There were 2 points I could have written about yesterday yet I shove them aside. I resisted to write about it, because I didn’t really saw myself within the events. I didn’t see myself yet I was cristal clear within my communication towards myself. I didn’t see myself while I was screaming at myself. The first event was me commenting on Brett’s topic on the open forum of the Desteni web-site. Basically I asked him not to post these kind of topics on the open forum when he wasn’t going to share himself or his process with others. I asked him if it was out of loneliness that he posted these things so he could just communicate with others. I checked my starting point before posting the post, but I didn’t hear me screaming to myself. In a way I was reacting to his post while I was dealing myself with the point of not sharing me with myself. I refused to communicate with myself through writing and it’s not been the first time.
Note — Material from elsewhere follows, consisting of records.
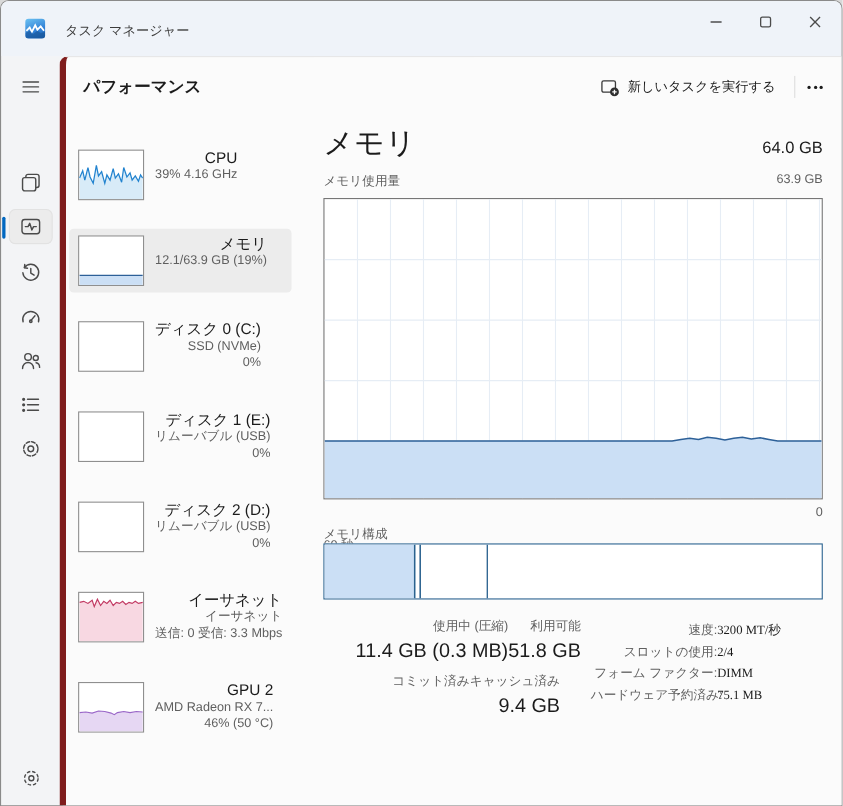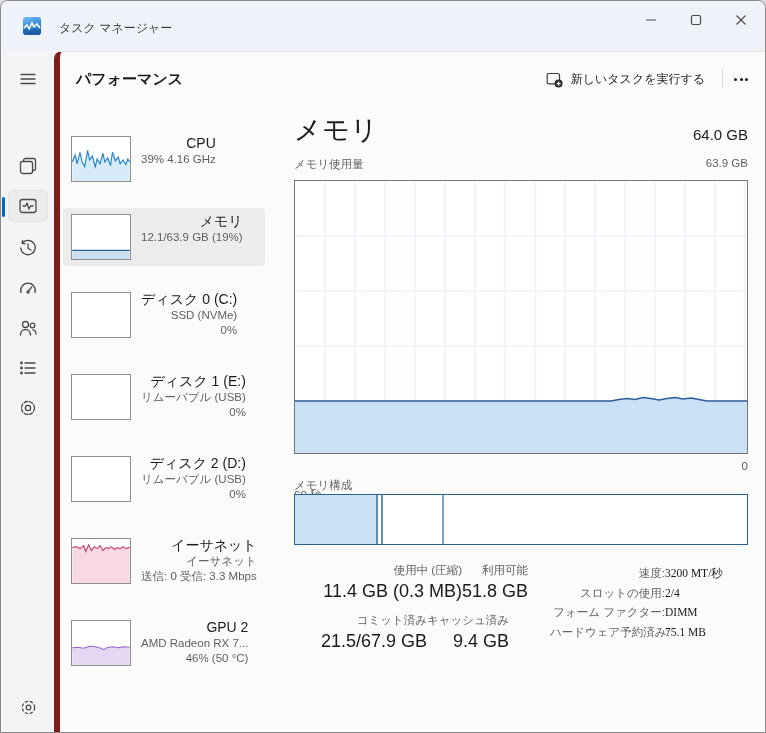--- a/index.html
+++ b/index.html
@@ -64,7 +64,7 @@
   .r1 .stat-cell:first-child { width:168px; }
   .r2 .stat-cell:first-child { width:133px; }
   .r3 .stat-cell:first-child { width:98px; }
-  .details { position:absolute; left:256px; top:454px; }
+  .details { position:absolute; left:243px; top:454px; }
   .det-row { display:flex; line-height:19.5px; font-size:11.5px; }
   .det-label { width:115px; color:#5f5f5f; white-space:nowrap; }
   .det-value { color:#1b1b1b; white-space:nowrap;font-family:Liberation Serif, serif; }

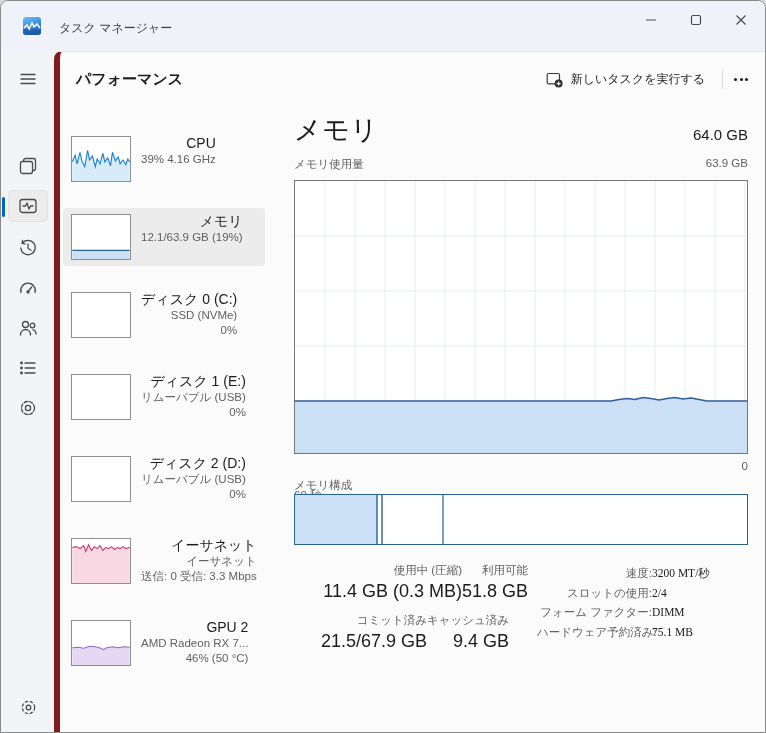--- a/index.html
+++ b/index.html
@@ -339,7 +339,6 @@
         <div class="stat-row r2">
           <div class="stat-cell">
             <div class="s-label">コミット済み</div>
-            <div class="s-value">21.5/67.9 GB</div>
           </div>
           <div class="stat-cell">
             <div class="s-label">キャッシュ済み</div>

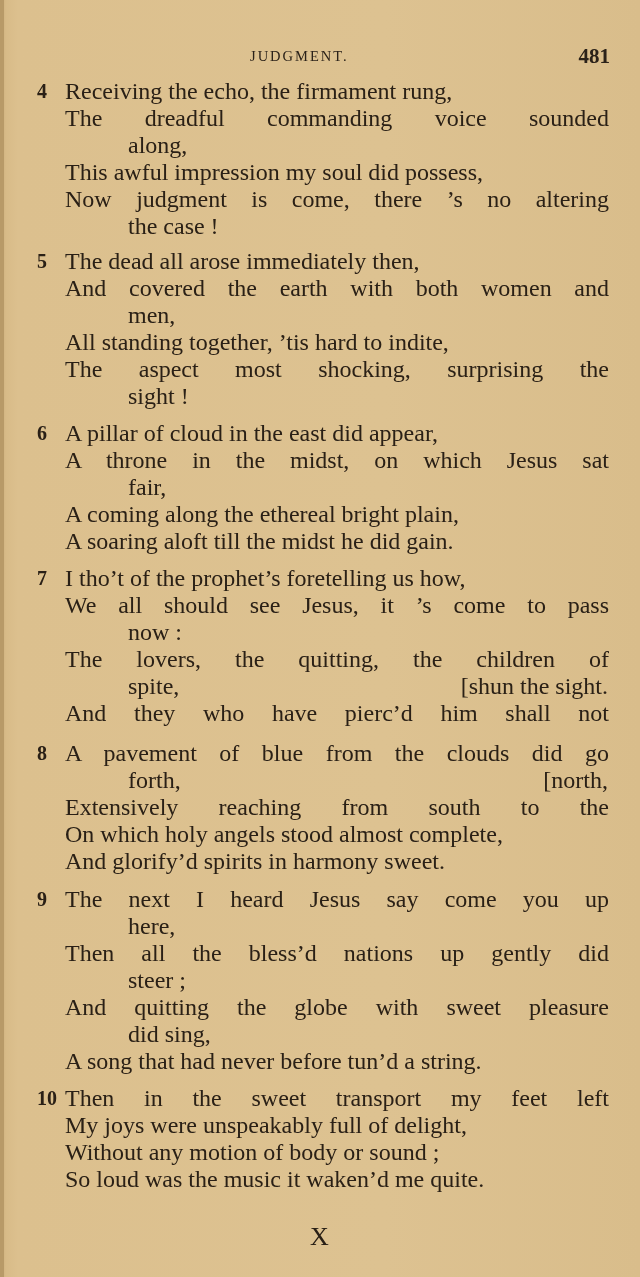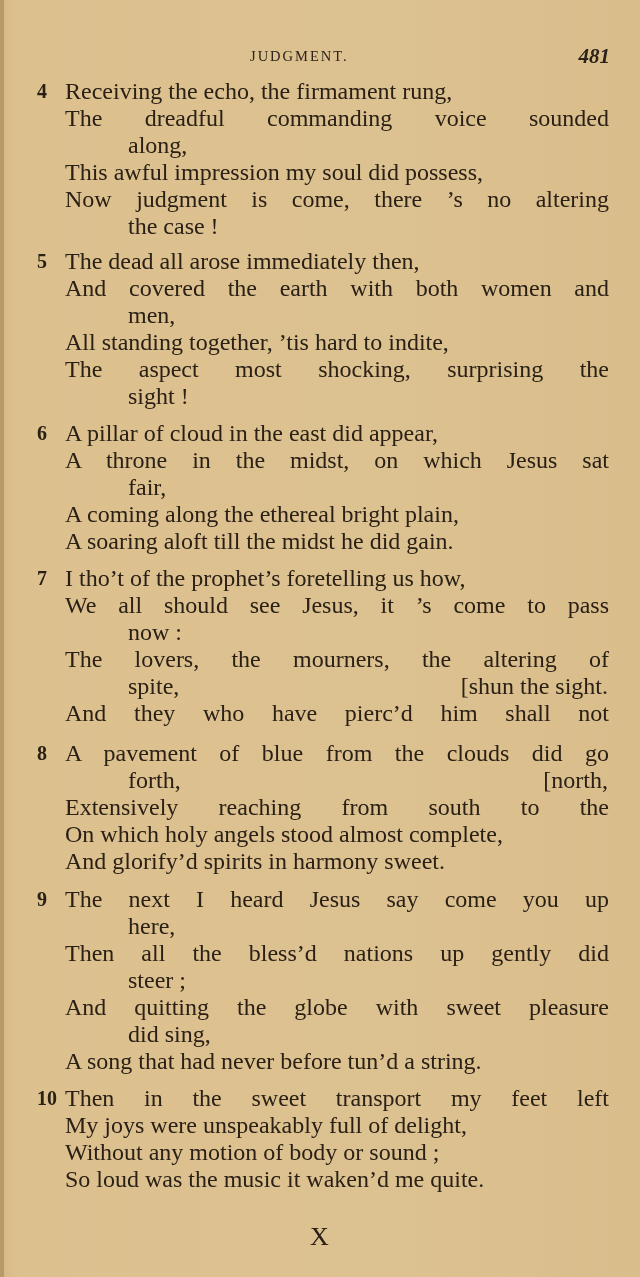--- a/index.html
+++ b/index.html
@@ -53,7 +53,6 @@
       font-size: 21px;
       font-weight: bold;
       color: #2b2219;
-      font-style: italic;
     }
     .stanzas {
       position: absolute;

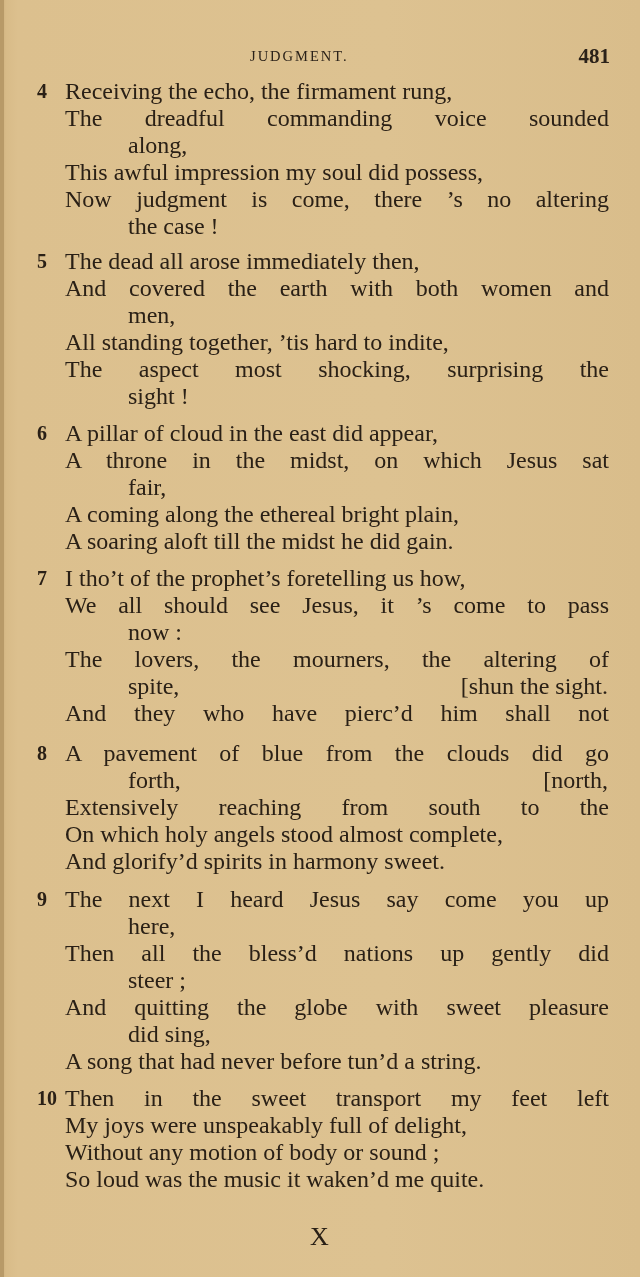--- a/index.html
+++ b/index.html
@@ -187,7 +187,7 @@
           <span class="txt">now :</span>
         </div>
         <div class="line justify">
-          <span class="txt">The lovers, the mourners, the altering of</span>
+          <span class="txt">The lovers, the quitting, the children of</span>
         </div>
         <div class="line cont">
           <span class="txt">spite,</span>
Than later that day my partner P. said that he found my current writings really assisting. I hesitated, but said to him:” you can’t go through process only by reading about the processes of others”, my point didn’t came across clearly and I wasn’t willing to clarify my self more. In fact again I was screaming to myself and didn’t hear it. I am not consistent within my own writings and that’s where my responsibility lie’s, I can’t order  P. to start writing himself through his own process. He has to figure that out for himself, I can only be an example.

Looking back at yesterday it was as if I had shifted into another dimension. I had been a zombie throughout the day. I was searching for myself while I was tapping on my own shoulder. Today I’m back in the here and now and started the morning of with a coughing fit, after watching my facebook wall, and it ended up in a hyperventilation attack. I immediately started the 4 counts breathing technic and within a few minutes I cleared the attack. I saw how it all interconnected, it was all about communication. I have to commit to communicating with myself and therefore my outer world. I need to unconditionally share and express myself to progress within my process. If I’m not unconditionally willing to change myself, how on earth can I reflect my change upon society. If I want change, I have to change.

I can also see now how this point of communication is connected to the point of resisting to learn to speak Italian more effective. That one is on my list to open up next. Than I will share my self forgivenesses and corrective statements.